(Beginning of Data excerpts)
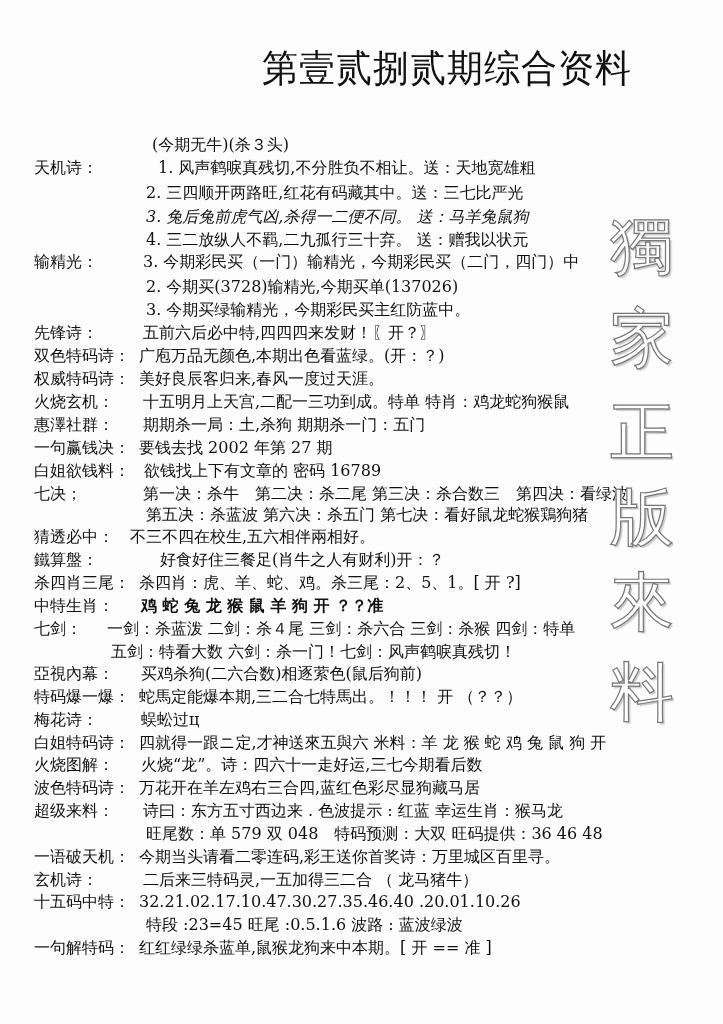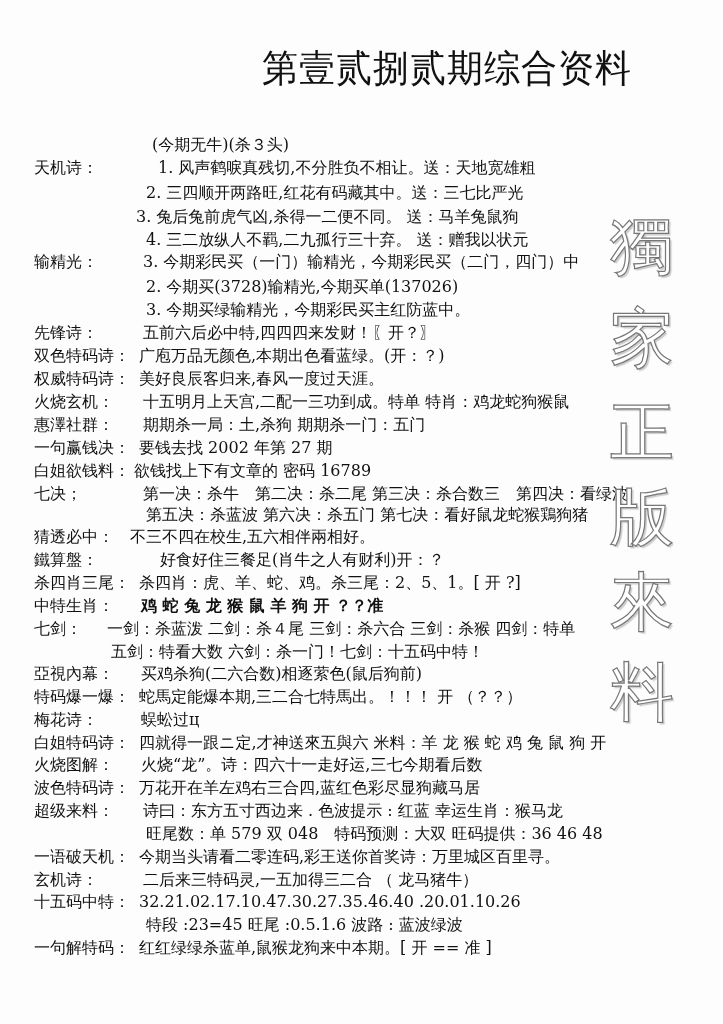--- a/index.html
+++ b/index.html
@@ -38,7 +38,7 @@
     </div>
     <div class="line" style="top: 171px; left: 0px;">
       <span class="label"></span>
-      <span class="content" style="left: 136px;">3. 兔后兔前虎气凶,杀得一二便不同。 送：马羊兔鼠狗</span>
+      <span class="content" style="left: 146px; font-style: italic;">3. 兔后兔前虎气凶,杀得一二便不同。 送：马羊兔鼠狗</span>
     </div>
     <div class="line" style="top: 194px; left: 0px;">
       <span class="label"></span>

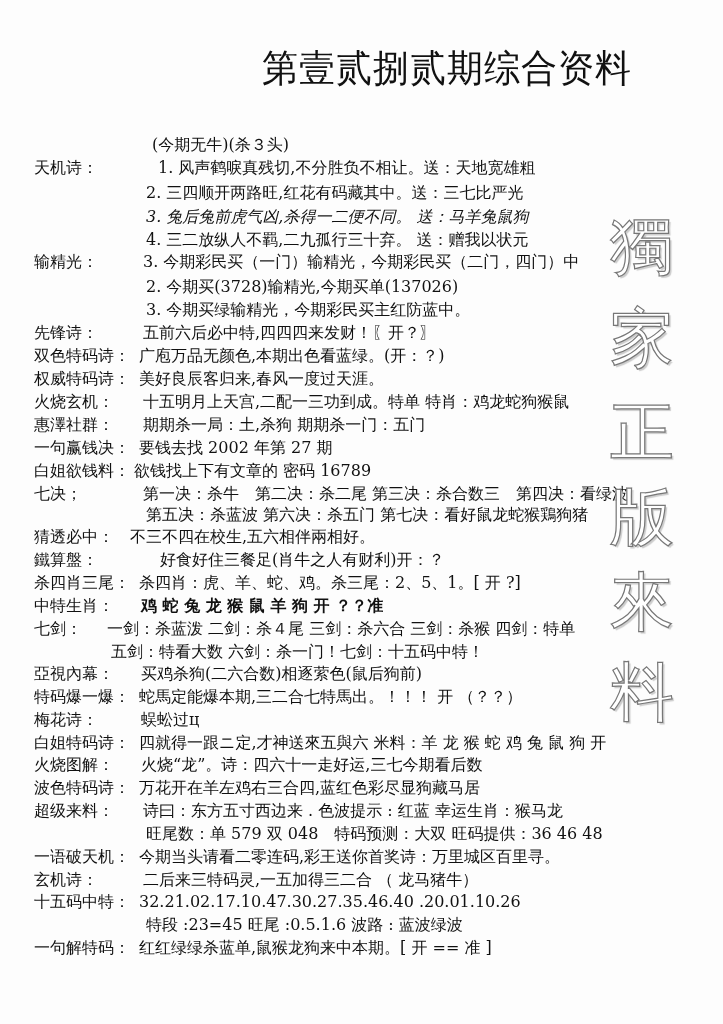--- a/index.html
+++ b/index.html
@@ -82,7 +82,7 @@
     </div>
     <div class="line" style="top: 425px; left: 0px;">
       <span class="label">白姐欲钱料：</span>
-      <span class="content" style="left: 134px;">欲钱找上下有文章的 密码 16789</span>
+      <span class="content" style="left: 144px;">欲钱找上下有文章的 密码 16789</span>
     </div>
     <div class="line" style="top: 448px; left: 0px;">
       <span class="label">七决；</span>

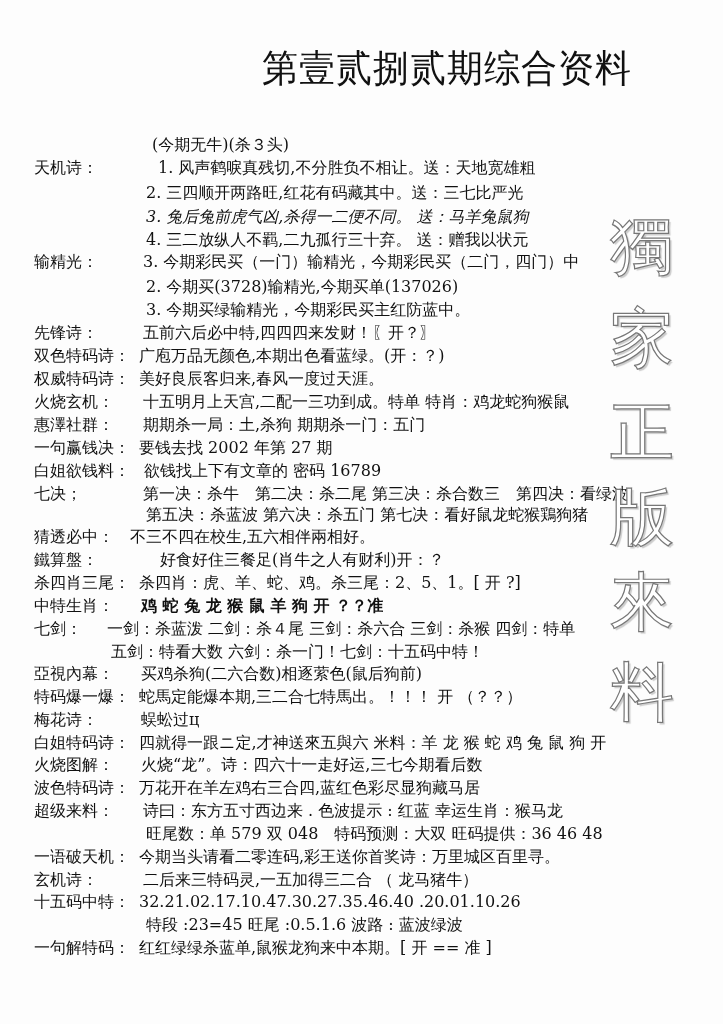--- a/index.html
+++ b/index.html
@@ -114,7 +114,7 @@
     </div>
     <div class="line" style="top: 606px; left: 0px;">
       <span class="label"></span>
-      <span class="content" style="left: 111px;">五剑：特看大数 六剑：杀一门！七剑：十五码中特！</span>
+      <span class="content" style="left: 111px;">五剑：特看大数 六剑：杀一门！七剑：风声鹤唳真残切！</span>
     </div>
     <div class="line" style="top: 628px; left: 0px;">
       <span class="label">亞視內幕：</span>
(End of Data excerpts)
### What to produce
Lines before the one containing "-114,7 +114,7 @@" are to be left out; that line and every line after it through the end of the data should be copied exactly.

### Answer space
@@ -114,7 +114,7 @@
     </div>
     <div class="line" style="top: 606px; left: 0px;">
       <span class="label"></span>
-      <span class="content" style="left: 111px;">五剑：特看大数 六剑：杀一门！七剑：十五码中特！</span>
+      <span class="content" style="left: 111px;">五剑：特看大数 六剑：杀一门！七剑：风声鹤唳真残切！</span>
     </div>
     <div class="line" style="top: 628px; left: 0px;">
       <span class="label">亞視內幕：</span>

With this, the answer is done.